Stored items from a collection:
# # # # # # #
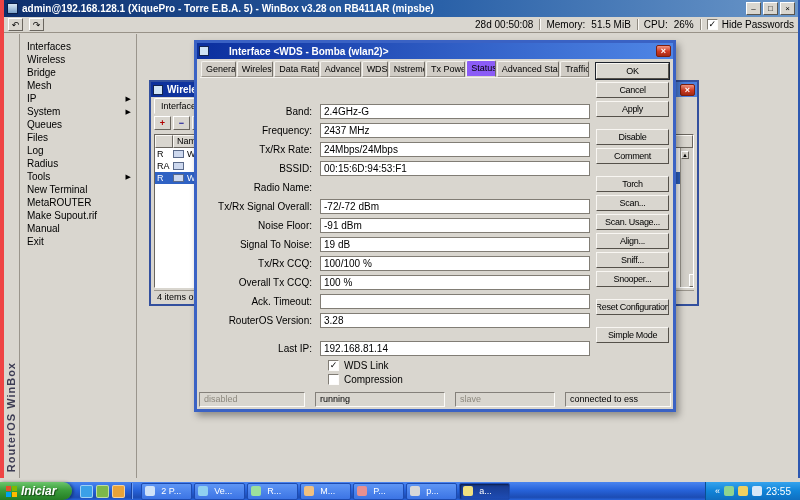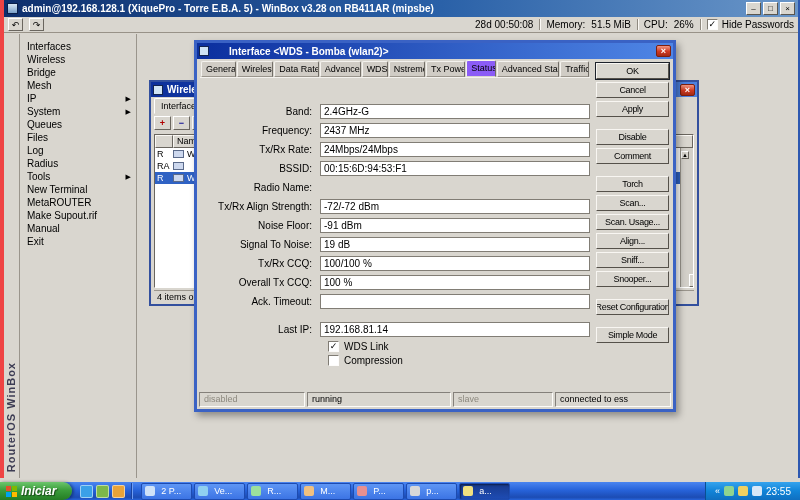--- a/index.html
+++ b/index.html
@@ -286,7 +286,7 @@
                     <span class="flabel">Radio Name:</span>
                   </div>
                 <div class="frow">
-                    <span class="flabel">Tx/Rx Align Strength:</span>
+                    <span class="flabel">Tx/Rx Signal Overall:</span>
                     <span class="fvalue">-72/-72 dBm</span>
                   </div>
                 <div class="frow">

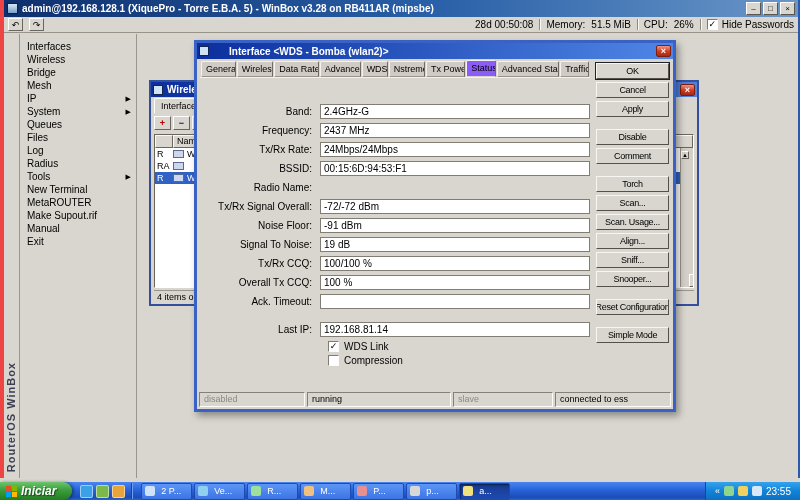--- a/index.html
+++ b/index.html
@@ -309,6 +309,10 @@
                     <span class="flabel">Ack. Timeout:</span>
                     <span class="fvalue"></span>
                   </div>
+                <div class="frow">
+                    <span class="flabel">RouterOS Version:</span>
+                    <span class="fvalue">3.28</span>
+                  </div>
                 <div class="frow gap">
                     <span class="flabel">Last IP:</span>
                     <span class="fvalue">192.168.81.14</span>

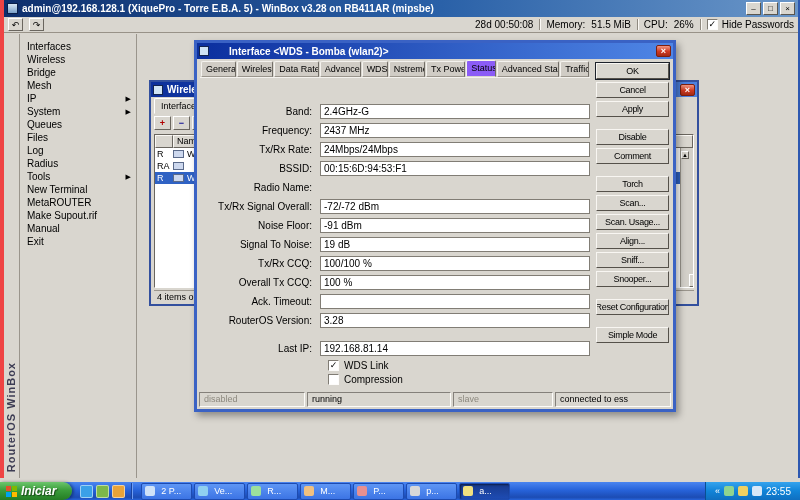--- a/index.html
+++ b/index.html
@@ -97,7 +97,7 @@
              display:flex; align-items:center; justify-content:center; white-space:nowrap; overflow:hidden; }
   .dlg-btn.default { outline:1px solid #1d222b; }
   .dlg-btn.grp { margin-top:9px; }
-  .dlg-status { position:absolute; left:2px; right:2px; bottom:2px; height:15px; display:flex; gap:2px; }
+  .dlg-status { position:absolute; left:2px; right:2px; bottom:2px; height:15px; display:flex; gap:10px; }
   .seg { border:1px solid; border-color:#84807a #fdfcf9 #fdfcf9 #84807a; font-size:9px; padding:1px 4px;
          white-space:nowrap; overflow:hidden; }
   .seg.dim { color:#8d897f; }

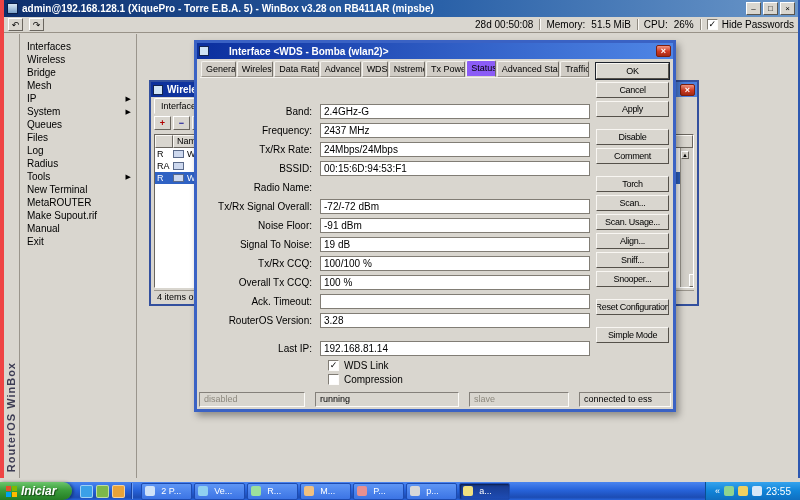--- a/index.html
+++ b/index.html
@@ -101,7 +101,7 @@
   .seg { border:1px solid; border-color:#84807a #fdfcf9 #fdfcf9 #84807a; font-size:9px; padding:1px 4px;
          white-space:nowrap; overflow:hidden; }
   .seg.dim { color:#8d897f; }
-  .seg1 { width:106px; } .seg2 { width:144px; } .seg3 { width:100px; } .seg4 { flex:1; }
+  .seg1 { width:106px; } .seg2 { width:130px; } .seg3 { width:100px; } .seg4 { flex:1; }
 
   
   .taskbar { position:absolute; left:0; right:0; bottom:0; height:18px; display:flex; align-items:stretch;

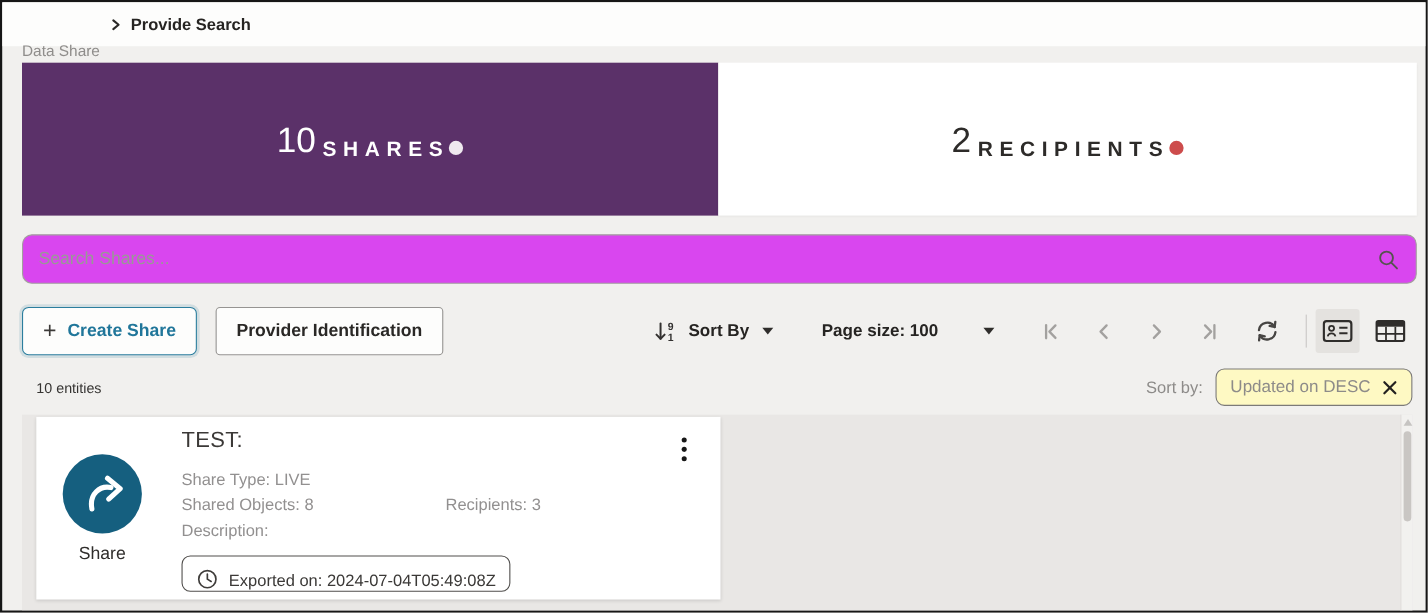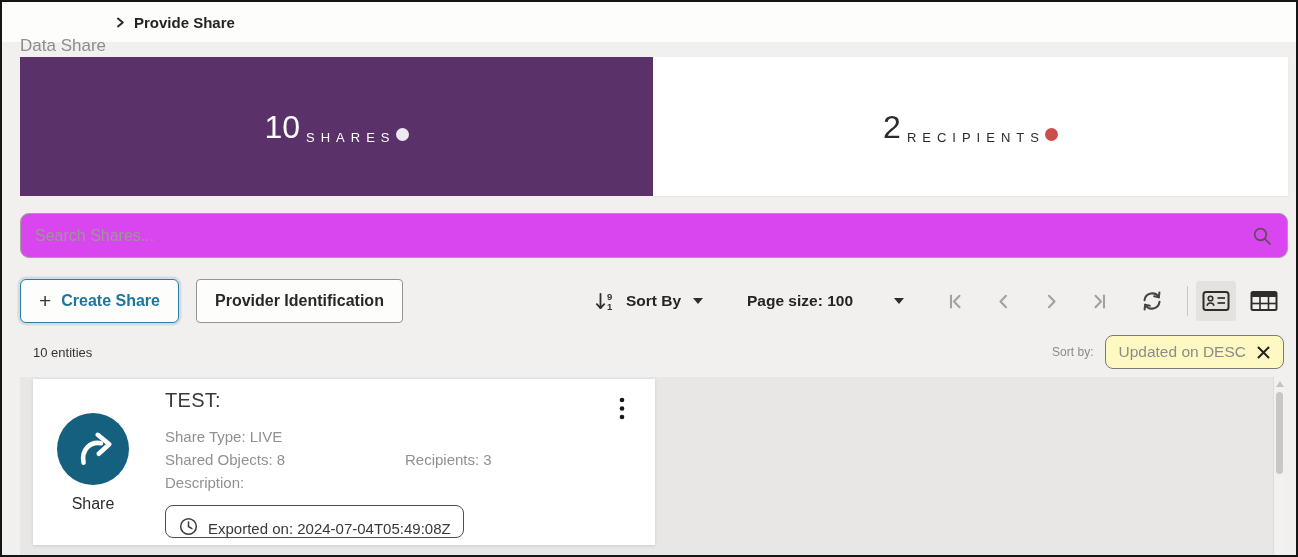--- a/index.html
+++ b/index.html
@@ -113,7 +113,7 @@
           <path d="M3 2.5 L7.8 6.5 L3 10.5" fill="none" stroke="#2b2927" stroke-width="1.9" stroke-linecap="round" stroke-linejoin="round"></path>
         </svg>
     </span>
-    <span class="crumb-current">Provide Share</span>
+    <span class="crumb-current">Provide Search</span>
   </div>
 
   <div class="tiles">

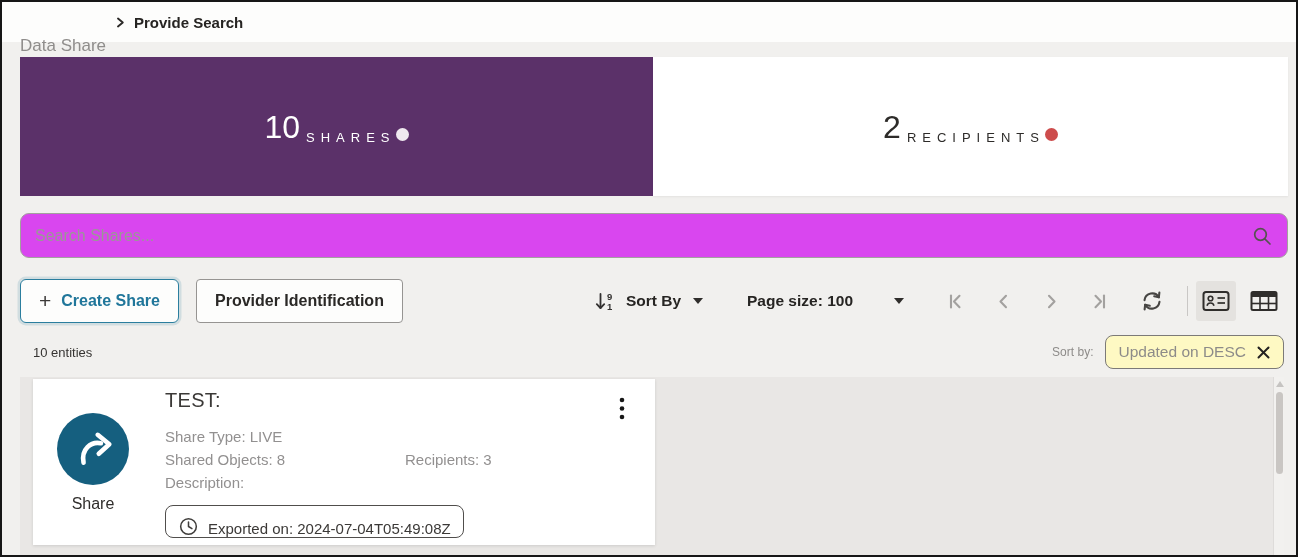--- a/index.html
+++ b/index.html
@@ -13,7 +13,7 @@
     position:absolute; top:0; left:0; right:0; height:40px;
     background:#fdfdfc; display:flex; align-items:center; padding-left:18px; gap:9px;
   }
-  .crumb-parent { font-size:17px; color:#8f8d8b; cursor:pointer;margin-top:47px; }
+  .crumb-parent { font-size:14px; color:#8f8d8b; cursor:pointer;margin-top:47px; }
   .crumb-sep { display:flex; align-items:center; margin-top:1px; }
   .crumb-current { font-size:15px; color:#262422; font-weight:600; }
   

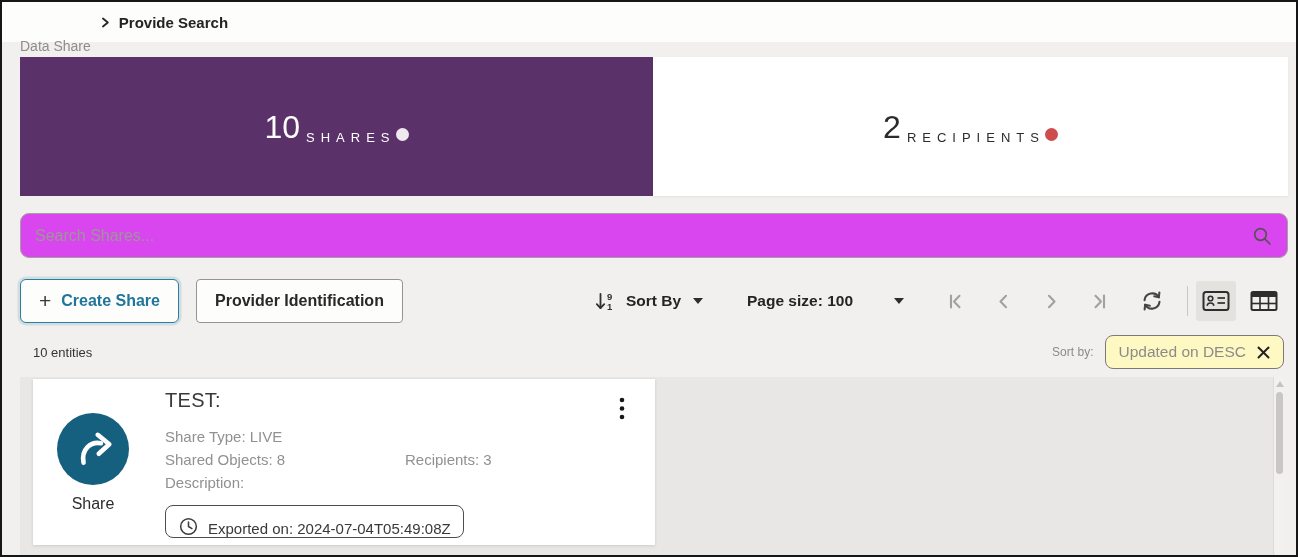--- a/index.html
+++ b/index.html
@@ -22,7 +22,7 @@
   .tile-shares { width:633px; background:#5B3169; color:#fff; }
   .tile-recipients { width:635px; background:#ffffff; color:#2d2b29; box-shadow:0 1px 2px rgba(0,0,0,.06); }
   .tile-value { font-size:32px; line-height:34px; font-weight:400; }
-  .tile-label { font-size:13px; font-weight:400; letter-spacing:6px; margin-top:21px; text-indent:6px; }
+  .tile-label { font-size:19px; font-weight:700; letter-spacing:6px; margin-top:21px; text-indent:6px; }
   .tile-dot { width:13px; height:13px; border-radius:50%; margin-top:15px; }
   .dot-shares { background:#EFE9EF; }
   .dot-recipients { background:#CD4C4C; }

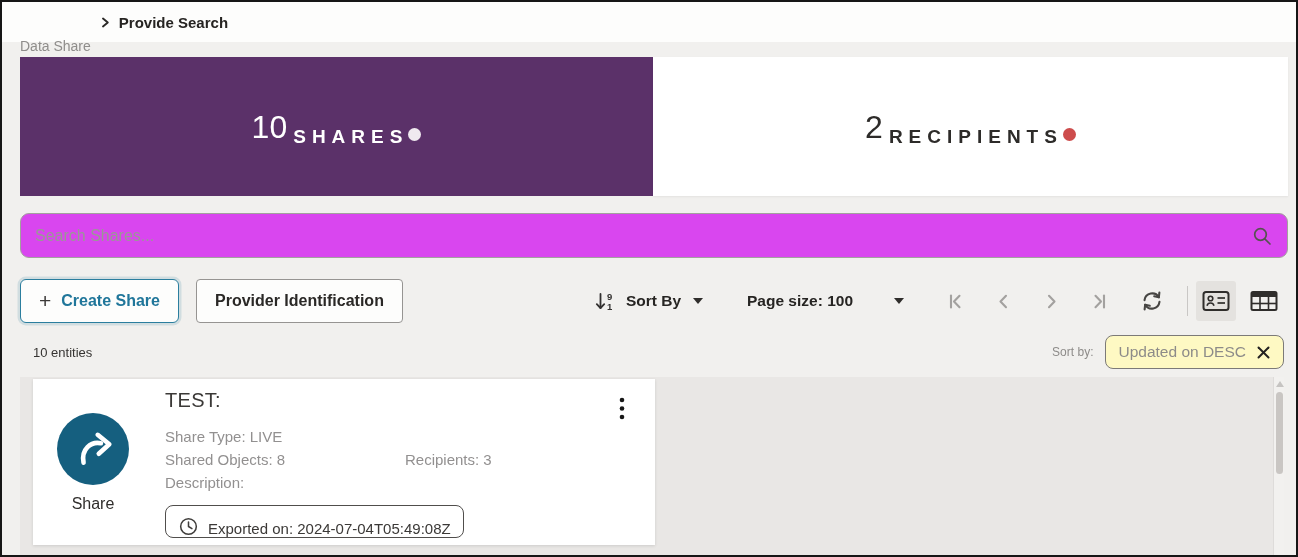--- a/index.html
+++ b/index.html
@@ -70,7 +70,7 @@
   }
   .entity-count { font-size:13px; color:#363432; }
   .sortby-group { display:flex; align-items:center; gap:12px; }
-  .sortby-label { font-size:12px; color:#8d8b89; }
+  .sortby-label { font-size:15px; color:#8d8b89; }
   .sort-chip {
     display:flex; align-items:center; gap:10px; height:34px; padding:0 12px;
     background:#fef9c3; border:1px solid #7c7a78; border-radius:8px;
# # # # # # #
Exercise:
Only the lines with "parent" are needed; find them in the records and copy each one.

Task answer:
-  .crumb-parent { font-size:17px; color:#8f8d8b; cursor:pointer;margin-top:47px; }
+  .crumb-parent { font-size:14px; color:#8f8d8b; cursor:pointer;margin-top:47px; }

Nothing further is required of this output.